I live in a very hilly area and the braking subject has played heavy in my mind for a long time. I considered plug break or electric reverse as a last ditch method of emergency stopping but when I addressed the subject on this forum I got a big negative. Things about blowing up motors and stuff. I did not go that route because of the extra complicated wiring. Dual reservoir brake cylinder is handy but in my experience rear breaks only do not work well if the front goes but is better than nothing. I have had a couple of cars that the emergency will lock the back wheels to a screeching halt but the POS I am driving now barely holds when the vehicle is already stopped. I faded the brakes once going down a series of hair pin turns in a souped up Fiat and the compression of the engine and gearing down with a lot of over revving helped me get slowed down enough to stop but my wifes Dodge intrepid barely feels like there is any compression braking even when the auto trans in manually shifted to low. If you shave enough nonessential stuff off your car and use a small enough lithium pack it is possible to come in at the same or even a bit less than stock weight. I am a couple hundred pounds over curb and the stock brakes have handled it satisfactorily for several years now. I just inspect the brake system often to keep it in top shape and am on constant look out for a place to ditch the car in the event of a total brake failure.If the AC motors that are on the market now was available when I did my conversion I would have went AC.If I had the energy and money now I would switch to AC.


----------



## Duncan (Dec 8, 2008)

_If the AC motors that are on the market now was available when I did my conversion I would have went AC.If I had the energy and money now I would switch to AC.

_Trouble is it takes a $20,000 AC system to match a $3000 DC system for power_ - _If I was rich...._
_


----------



## dougingraham (Jul 26, 2011)

I don 't worry about it. Brakes that are maintained are pretty reliable.
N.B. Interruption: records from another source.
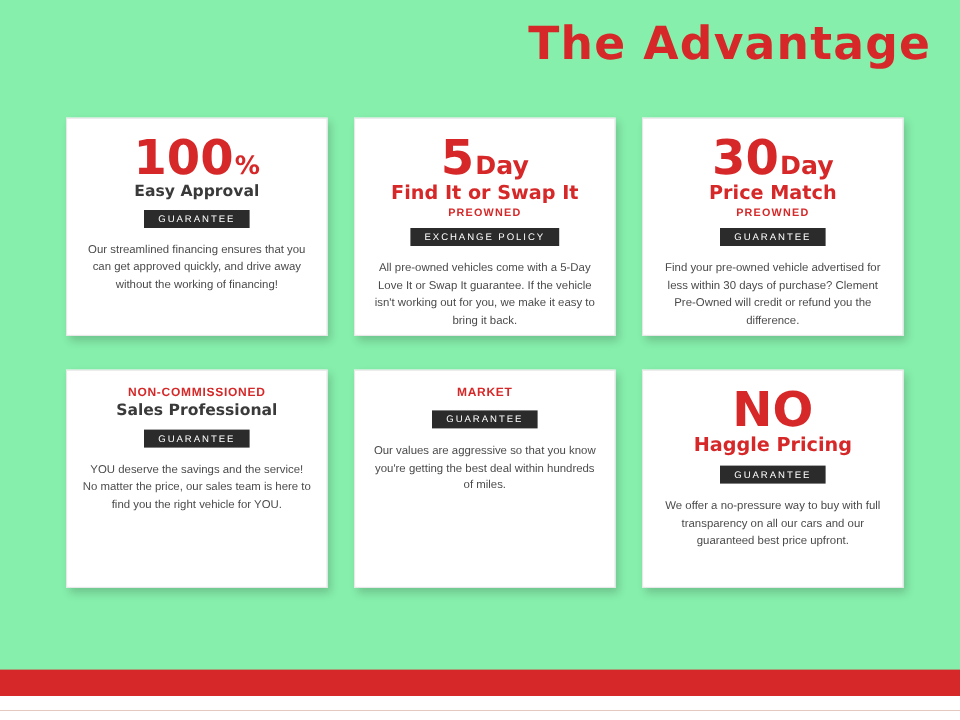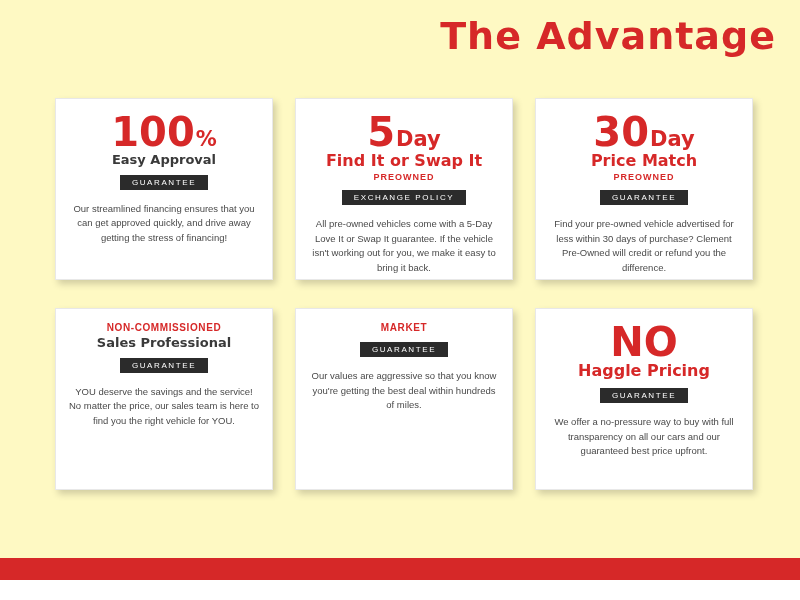"The Advantage" .page { background: #fef9c3 -> #86efac }
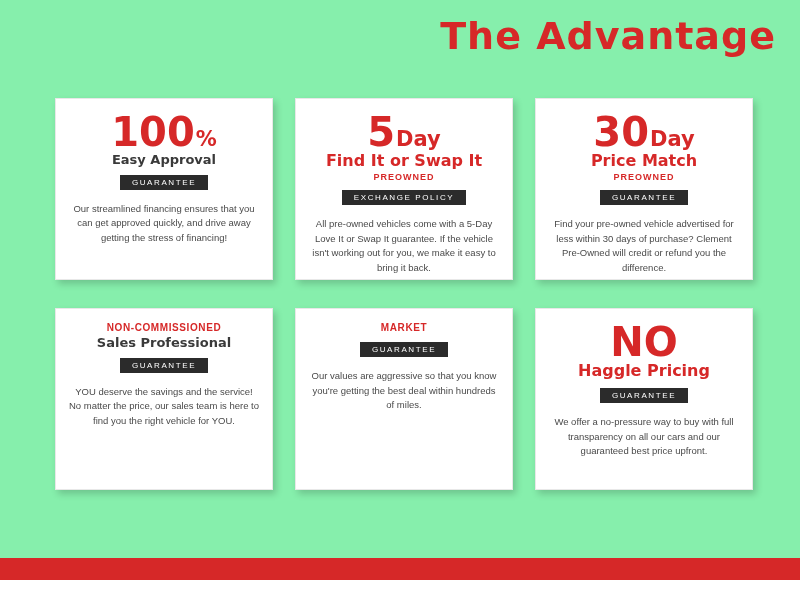"Our streamlined financing ensures that" div.body { text: getting the stress -> without the working }
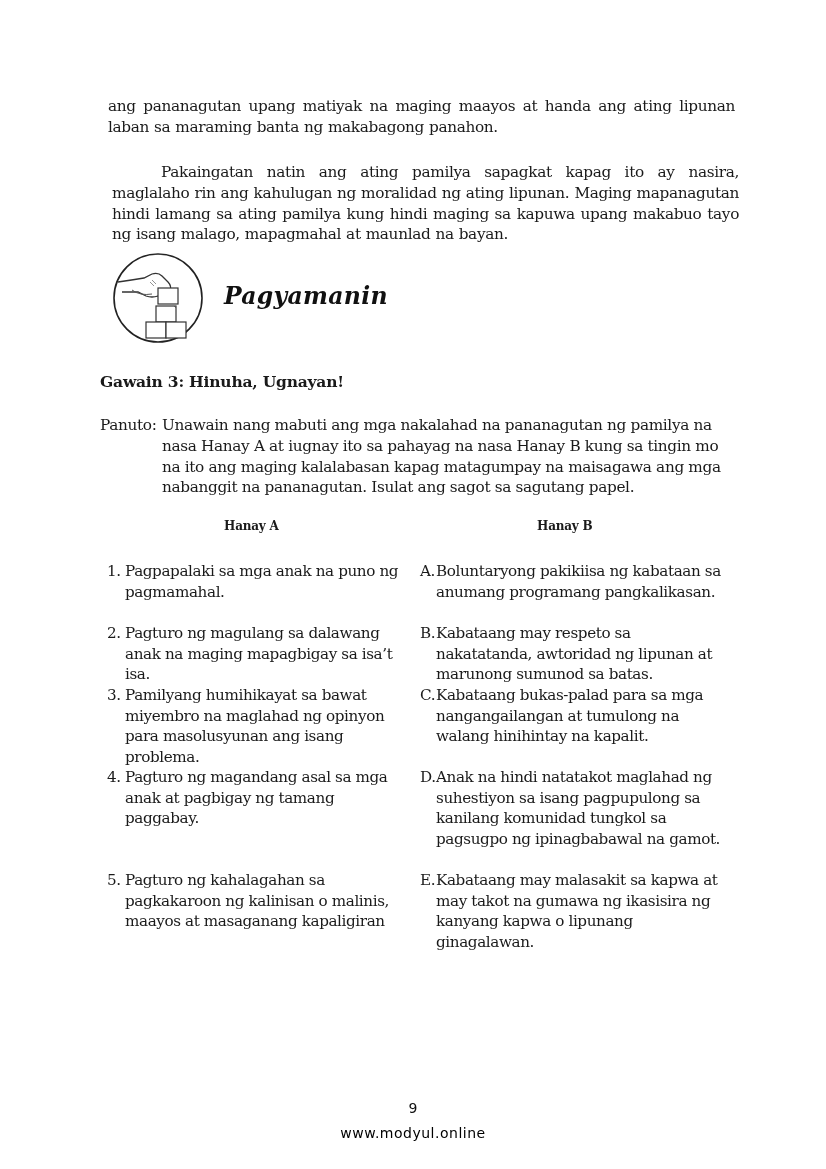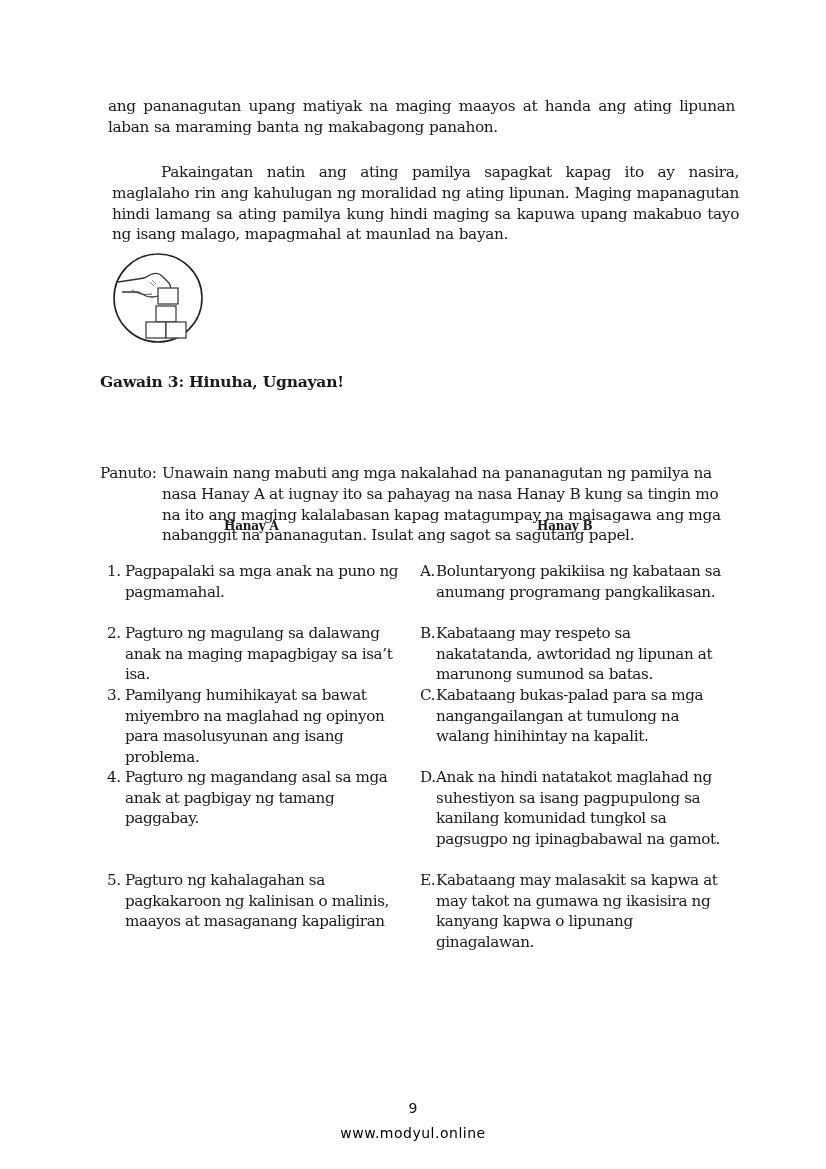"Pagyamanin" div.section-title { html: none -> <div>Pagyamanin</div> }
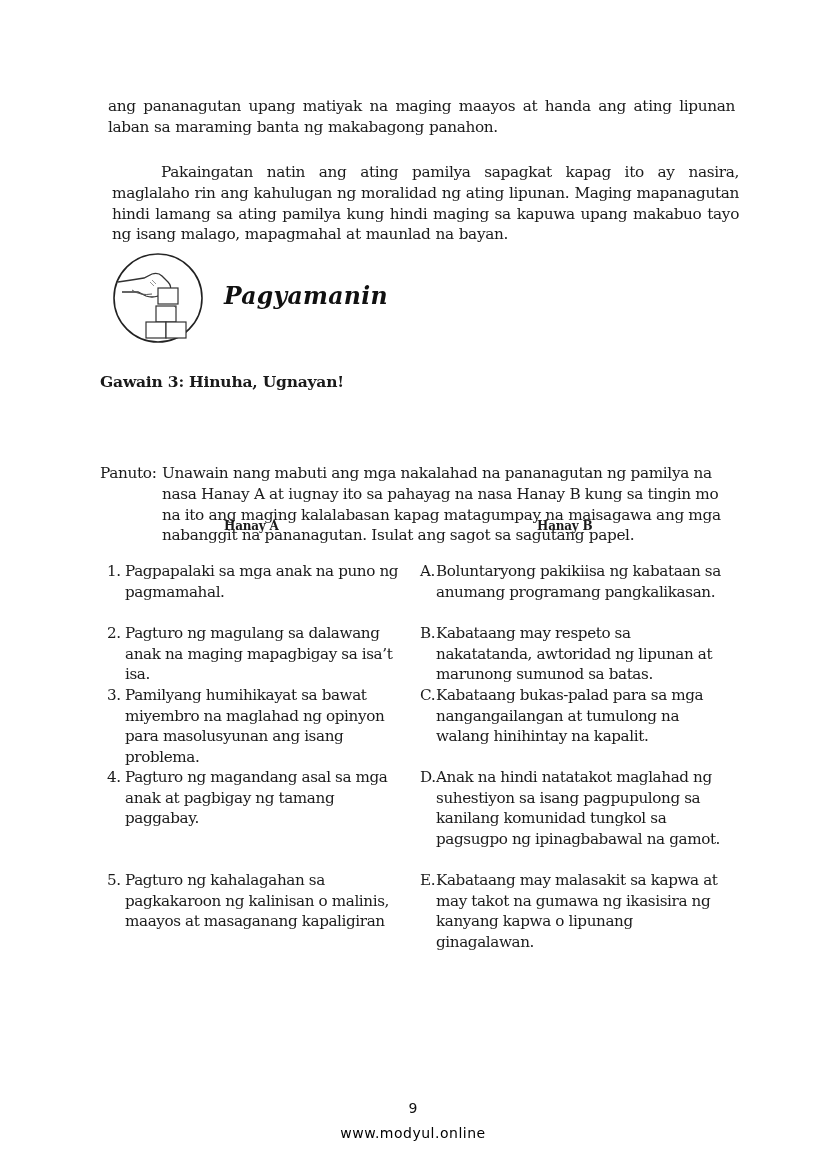"Panuto:" .instructions { margin-top: 48px -> none }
For the smaller lithium powered EV's with range less than 50 miles will usually weigh less than the original car. Lithium powered EV's with a range between 50 and 70 miles weigh about the same as the original car. It is only when you decide you want long range that the car gets progressively more porky. My car with a max range of about 80 miles weighs about 120 lbs more than it originally did. With the latest batteries I could have the same range and weigh less than original. With lead acid you would have to limit your range to less than 15 miles with a fresh pack to keep the weight about the same as original if you can even manage that. Your results may vary.

I would not depend on Regen as a replacement for brakes down a long steep grade. Your braking force is only on the driven wheels which leads to potential instability. You also have limitations similar to those it takes to go up the hill with heating in the motor and controller. If you happen to live at the top of a hill and start off with a full pack there is no place to put the energy. That is a pretty specific failure mode however.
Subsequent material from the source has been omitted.